ワルシャワのバルバカンは、観光客でいっぱい ワルシャワのバルバカンは、観光客でいっぱい

バルバカンは強大な要塞でした

さて、バルバカンとはなんでしょう? ポーランドのバルバカンは、ワルシャワとクラクフの旧市街にあります。旧市街は、中世には外的の侵入を防ぐため、周囲を城壁に囲まれていました。その城壁の一部分として、馬てい形の砦が建造されたのです。これが「バルバカン」です。クラクフのバルバカンは15世紀に、ワルシャワのバルバカンは16世紀に造られました。

戦後に復元された、ワルシャワのバルバカン

ワルシャワのバルバカンは、第二次世界大戦中にナチス・ドイツにより破壊され、大戦後に国民の手で復元されたものです。ワルシャワ歴史地区は、すべてが破壊されたあとに忠実に復元されたものですから、どの建物も本当は戦後の建築です。それでも、このバルバカンは旧市街と新市街の境に建っているので、ここがワルシャワの「旧」と「新」を隔てる「時間の扉」のような気がしてなりません。それほど復元が忠実だということでもありますね。見る方向によって、円形に見えたり、とんがり屋根の家のように見えたりする、ユニークな形の砦です。

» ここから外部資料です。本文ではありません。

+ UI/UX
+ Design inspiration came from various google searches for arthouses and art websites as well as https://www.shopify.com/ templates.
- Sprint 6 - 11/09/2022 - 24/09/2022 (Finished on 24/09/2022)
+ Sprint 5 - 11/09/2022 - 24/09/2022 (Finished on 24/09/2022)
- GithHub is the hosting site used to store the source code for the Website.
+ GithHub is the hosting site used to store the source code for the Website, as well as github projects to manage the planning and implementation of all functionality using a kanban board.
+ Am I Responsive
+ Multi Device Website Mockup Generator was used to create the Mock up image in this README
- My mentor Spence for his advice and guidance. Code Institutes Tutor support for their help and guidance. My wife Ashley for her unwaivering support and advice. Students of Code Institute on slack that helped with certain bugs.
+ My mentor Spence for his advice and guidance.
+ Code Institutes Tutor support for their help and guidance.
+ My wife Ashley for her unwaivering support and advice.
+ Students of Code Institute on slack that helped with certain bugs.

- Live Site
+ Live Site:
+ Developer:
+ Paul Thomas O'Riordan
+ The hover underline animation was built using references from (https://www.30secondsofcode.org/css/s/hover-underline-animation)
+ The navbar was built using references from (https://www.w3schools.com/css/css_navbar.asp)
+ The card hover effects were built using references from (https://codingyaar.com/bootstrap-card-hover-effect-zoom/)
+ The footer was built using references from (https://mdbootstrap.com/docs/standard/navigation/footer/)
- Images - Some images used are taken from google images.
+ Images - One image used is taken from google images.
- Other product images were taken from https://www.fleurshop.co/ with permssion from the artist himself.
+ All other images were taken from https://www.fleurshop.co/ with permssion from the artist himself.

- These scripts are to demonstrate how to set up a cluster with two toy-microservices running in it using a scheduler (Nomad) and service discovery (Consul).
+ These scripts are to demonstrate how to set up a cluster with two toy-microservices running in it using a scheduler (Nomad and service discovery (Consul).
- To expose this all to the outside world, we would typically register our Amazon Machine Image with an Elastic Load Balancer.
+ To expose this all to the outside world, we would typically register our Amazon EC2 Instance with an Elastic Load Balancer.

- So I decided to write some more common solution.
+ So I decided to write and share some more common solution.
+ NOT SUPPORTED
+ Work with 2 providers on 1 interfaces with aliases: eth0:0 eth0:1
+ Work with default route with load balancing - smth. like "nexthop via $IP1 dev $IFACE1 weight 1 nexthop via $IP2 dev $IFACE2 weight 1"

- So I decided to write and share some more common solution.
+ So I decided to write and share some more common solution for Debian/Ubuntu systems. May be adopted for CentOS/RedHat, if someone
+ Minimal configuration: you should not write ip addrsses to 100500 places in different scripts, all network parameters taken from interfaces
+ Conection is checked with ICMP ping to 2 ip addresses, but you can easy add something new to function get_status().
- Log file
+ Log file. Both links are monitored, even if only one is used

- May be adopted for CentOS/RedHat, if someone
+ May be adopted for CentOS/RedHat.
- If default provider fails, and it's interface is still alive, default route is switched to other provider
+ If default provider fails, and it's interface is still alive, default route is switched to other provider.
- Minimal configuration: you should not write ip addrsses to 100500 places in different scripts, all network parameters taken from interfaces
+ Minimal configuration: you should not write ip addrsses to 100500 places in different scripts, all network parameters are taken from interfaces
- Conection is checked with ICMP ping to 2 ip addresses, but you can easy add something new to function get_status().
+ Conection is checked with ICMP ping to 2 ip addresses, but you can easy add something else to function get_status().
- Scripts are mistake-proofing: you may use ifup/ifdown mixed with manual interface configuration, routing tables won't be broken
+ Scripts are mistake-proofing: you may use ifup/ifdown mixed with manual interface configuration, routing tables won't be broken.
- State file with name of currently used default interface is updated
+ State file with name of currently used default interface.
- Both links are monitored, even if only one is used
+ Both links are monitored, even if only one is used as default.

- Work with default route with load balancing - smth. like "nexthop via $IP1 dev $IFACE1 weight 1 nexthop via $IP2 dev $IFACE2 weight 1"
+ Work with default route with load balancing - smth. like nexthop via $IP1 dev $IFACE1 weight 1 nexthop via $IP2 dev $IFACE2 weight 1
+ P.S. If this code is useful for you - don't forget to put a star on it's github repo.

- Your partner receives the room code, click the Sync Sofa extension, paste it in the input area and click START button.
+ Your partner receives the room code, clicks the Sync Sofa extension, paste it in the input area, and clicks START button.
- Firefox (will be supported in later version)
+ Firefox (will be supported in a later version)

バルバカンはワルシャワ歴史地区の端にあります バルバカンはワルシャワ歴史地区の端にあります

重厚さが特徴の、クラクフのバルバカン

クラクフのバルバカンは、ワルシャワのものよりもっと大きく、堅牢な印象を受けます。砦というより、窓の少ないお城のように見えます。ここは現存するバルバカンのうち、最大規模だそうです(3箇所しか残っていませんが)。11月から3月をのぞく期間には、有料で中に入ることができます。大人8ズオティ(約240円)です。

クラクフのバルバカンは、お城のようです クラクフのバルバカンは、お城のようです

平和に旅行ができることを喜びつつ、砦を見上げてみましょう

バルバカンの特徴は、馬蹄形であることです。これにより、砦の小窓から弓や射撃で全方向を狙えます。また、城壁の外から来た人間は、バルバカンを通らねばなりません。ここでも、通行人が敵であれば、壁の内側につけられた小窓から狙い撃ちすることができます。バルバカンの麓に立ってぐるりと開けられた小窓を見ていると、ちょっとゾクッとしますよ。今は、恐ろしい戦いの場であったことがウソのように、土産物売りやストリートミュージシャン、そして多くの観光客が笑顔で行き交います。バルバカンとは、中世とのタイムスリップ気分を味わえる、不思議な建造物なのです。